Pull down the drawbridge to Aldeburgh's Martello Tower to discover a truly unconventional escape, says Alice Jones

You cannot miss the Martello Tower. It stands on the edge of the Aldeburgh shingle, between the River Alde and the sea, like a golden giant. Made of more than a million bricks, it was built between 1808 and 1812 to keep Napoleon out. In 1931, the Ministry of Defence sold it off and the Mitford family were among those who spent holidays here.

Over time it fell into disrepair, until in 1971 it was acquired by the Landmark Trust, which restored it and made it into one of its extraordinary historic holiday lets.

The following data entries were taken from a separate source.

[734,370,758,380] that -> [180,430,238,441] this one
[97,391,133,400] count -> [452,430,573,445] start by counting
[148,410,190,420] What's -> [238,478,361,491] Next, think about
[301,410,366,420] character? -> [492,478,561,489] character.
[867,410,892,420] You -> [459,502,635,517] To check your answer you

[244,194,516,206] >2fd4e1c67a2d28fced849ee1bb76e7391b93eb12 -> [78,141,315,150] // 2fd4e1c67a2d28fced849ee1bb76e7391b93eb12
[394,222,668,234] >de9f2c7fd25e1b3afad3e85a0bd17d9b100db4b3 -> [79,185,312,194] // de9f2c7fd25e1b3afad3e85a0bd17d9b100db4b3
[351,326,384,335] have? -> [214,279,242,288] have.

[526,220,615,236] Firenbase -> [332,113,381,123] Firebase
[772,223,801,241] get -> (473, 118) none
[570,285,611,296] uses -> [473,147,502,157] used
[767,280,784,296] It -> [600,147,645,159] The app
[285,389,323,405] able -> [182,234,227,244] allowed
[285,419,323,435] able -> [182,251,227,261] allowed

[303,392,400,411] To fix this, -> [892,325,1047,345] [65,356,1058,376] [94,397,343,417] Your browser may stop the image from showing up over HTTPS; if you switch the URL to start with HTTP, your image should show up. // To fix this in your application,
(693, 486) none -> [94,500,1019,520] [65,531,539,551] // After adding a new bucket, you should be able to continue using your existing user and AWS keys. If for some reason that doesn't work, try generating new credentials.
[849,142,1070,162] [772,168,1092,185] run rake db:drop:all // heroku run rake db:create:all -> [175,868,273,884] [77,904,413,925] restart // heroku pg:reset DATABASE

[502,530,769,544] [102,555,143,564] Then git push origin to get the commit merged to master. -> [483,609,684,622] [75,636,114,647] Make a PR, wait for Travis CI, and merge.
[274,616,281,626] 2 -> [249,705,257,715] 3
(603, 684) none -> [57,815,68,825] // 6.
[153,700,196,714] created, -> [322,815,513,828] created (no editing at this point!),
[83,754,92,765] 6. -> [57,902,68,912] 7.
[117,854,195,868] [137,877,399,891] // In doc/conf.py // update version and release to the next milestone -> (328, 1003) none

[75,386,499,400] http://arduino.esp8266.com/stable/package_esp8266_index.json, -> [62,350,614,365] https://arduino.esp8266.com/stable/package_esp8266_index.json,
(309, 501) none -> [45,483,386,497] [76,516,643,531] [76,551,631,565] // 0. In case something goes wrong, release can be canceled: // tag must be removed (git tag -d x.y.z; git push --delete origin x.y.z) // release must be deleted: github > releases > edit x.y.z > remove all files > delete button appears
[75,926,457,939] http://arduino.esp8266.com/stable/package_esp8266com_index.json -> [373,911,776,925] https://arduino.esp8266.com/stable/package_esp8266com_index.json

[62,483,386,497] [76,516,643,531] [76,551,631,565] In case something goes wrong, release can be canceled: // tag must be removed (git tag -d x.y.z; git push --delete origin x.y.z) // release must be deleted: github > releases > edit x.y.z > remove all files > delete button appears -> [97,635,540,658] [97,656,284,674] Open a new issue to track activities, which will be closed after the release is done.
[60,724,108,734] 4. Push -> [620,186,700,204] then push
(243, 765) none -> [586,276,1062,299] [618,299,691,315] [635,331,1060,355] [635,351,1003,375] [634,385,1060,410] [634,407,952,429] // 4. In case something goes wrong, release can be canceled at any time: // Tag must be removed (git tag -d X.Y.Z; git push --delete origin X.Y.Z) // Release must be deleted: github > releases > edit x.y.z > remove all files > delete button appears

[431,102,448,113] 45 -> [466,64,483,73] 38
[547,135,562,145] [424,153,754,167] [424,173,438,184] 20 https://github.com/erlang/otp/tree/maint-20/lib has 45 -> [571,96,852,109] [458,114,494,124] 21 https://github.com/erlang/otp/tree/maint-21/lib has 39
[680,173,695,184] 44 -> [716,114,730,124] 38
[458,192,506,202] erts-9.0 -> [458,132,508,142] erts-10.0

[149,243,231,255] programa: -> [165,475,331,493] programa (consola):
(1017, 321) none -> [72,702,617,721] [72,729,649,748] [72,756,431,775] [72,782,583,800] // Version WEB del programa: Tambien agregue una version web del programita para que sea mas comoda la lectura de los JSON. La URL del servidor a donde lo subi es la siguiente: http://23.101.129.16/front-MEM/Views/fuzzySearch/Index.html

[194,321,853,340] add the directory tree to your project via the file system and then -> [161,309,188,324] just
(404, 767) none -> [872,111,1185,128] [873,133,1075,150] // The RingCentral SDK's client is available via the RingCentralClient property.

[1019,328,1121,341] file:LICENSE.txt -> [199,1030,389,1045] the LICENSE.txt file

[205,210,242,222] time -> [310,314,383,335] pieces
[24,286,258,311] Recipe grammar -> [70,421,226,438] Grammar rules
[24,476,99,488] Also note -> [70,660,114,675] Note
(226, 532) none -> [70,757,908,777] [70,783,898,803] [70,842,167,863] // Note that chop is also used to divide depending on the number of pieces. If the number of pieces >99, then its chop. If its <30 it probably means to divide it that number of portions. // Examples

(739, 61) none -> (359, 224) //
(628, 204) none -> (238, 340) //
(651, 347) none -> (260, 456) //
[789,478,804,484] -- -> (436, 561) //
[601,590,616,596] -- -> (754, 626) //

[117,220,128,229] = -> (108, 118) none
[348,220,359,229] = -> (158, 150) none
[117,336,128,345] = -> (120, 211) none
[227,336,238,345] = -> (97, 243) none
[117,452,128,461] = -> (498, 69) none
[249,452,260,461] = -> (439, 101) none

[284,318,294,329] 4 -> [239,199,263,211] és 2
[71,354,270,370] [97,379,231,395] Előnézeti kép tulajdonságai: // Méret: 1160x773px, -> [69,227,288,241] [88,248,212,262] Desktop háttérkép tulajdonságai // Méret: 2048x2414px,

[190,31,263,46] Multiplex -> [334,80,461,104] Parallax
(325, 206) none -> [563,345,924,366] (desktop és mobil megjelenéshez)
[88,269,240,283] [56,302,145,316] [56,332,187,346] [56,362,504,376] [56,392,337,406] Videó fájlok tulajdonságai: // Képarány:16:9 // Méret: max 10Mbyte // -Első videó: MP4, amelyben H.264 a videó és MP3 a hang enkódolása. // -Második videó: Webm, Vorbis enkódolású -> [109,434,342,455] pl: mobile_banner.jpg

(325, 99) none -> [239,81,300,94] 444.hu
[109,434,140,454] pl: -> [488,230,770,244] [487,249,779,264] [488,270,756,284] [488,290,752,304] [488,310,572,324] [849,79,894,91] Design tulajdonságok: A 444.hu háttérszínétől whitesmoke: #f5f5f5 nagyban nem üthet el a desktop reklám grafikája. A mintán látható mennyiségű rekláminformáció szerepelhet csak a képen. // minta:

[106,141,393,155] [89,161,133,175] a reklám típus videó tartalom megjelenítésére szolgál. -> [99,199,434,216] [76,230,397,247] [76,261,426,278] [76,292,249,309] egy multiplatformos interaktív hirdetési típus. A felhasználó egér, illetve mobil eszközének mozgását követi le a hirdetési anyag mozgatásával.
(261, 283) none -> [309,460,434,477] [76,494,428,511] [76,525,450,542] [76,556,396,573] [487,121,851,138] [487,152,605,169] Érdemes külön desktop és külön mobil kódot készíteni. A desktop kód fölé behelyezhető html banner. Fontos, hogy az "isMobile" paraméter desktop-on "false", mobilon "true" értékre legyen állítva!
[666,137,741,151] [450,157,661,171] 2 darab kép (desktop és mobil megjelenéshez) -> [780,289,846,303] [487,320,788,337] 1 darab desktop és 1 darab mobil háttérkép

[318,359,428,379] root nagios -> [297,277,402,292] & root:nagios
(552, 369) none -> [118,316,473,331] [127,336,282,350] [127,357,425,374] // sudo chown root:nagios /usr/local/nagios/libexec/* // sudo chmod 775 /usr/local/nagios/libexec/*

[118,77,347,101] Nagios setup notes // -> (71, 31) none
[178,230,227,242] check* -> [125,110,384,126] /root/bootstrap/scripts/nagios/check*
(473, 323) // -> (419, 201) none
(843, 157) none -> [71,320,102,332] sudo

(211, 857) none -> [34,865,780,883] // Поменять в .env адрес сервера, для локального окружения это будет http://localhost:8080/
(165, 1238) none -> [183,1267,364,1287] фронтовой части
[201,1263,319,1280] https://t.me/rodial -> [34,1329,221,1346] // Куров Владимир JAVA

With a drawbridge, moat, cellar, and rooftop to explore, it is already a unique place to spend a weekend, and next month it will be one of 25 Landmarks to open to the public for the Trust's Golden Weekend (16-17 May). Anyone who stays in it after that will find it comes with an extra guest for a year; as part of the Trust's 50th anniversary project, "Land", Antony Gormley is preparing to put one of his famous figures on the roof, somewhere near the flagpole. It will make the tower even harder to miss.

The rooms

As expected, Martello is far from conventional. Beyond the front door, two steep staircases run directly up to the roof and its unparalleled views, so keep a tight hold on children and dogs, once they've made it over the rickety drawbridge (well-behaved dogs are welcome, if booked in advance).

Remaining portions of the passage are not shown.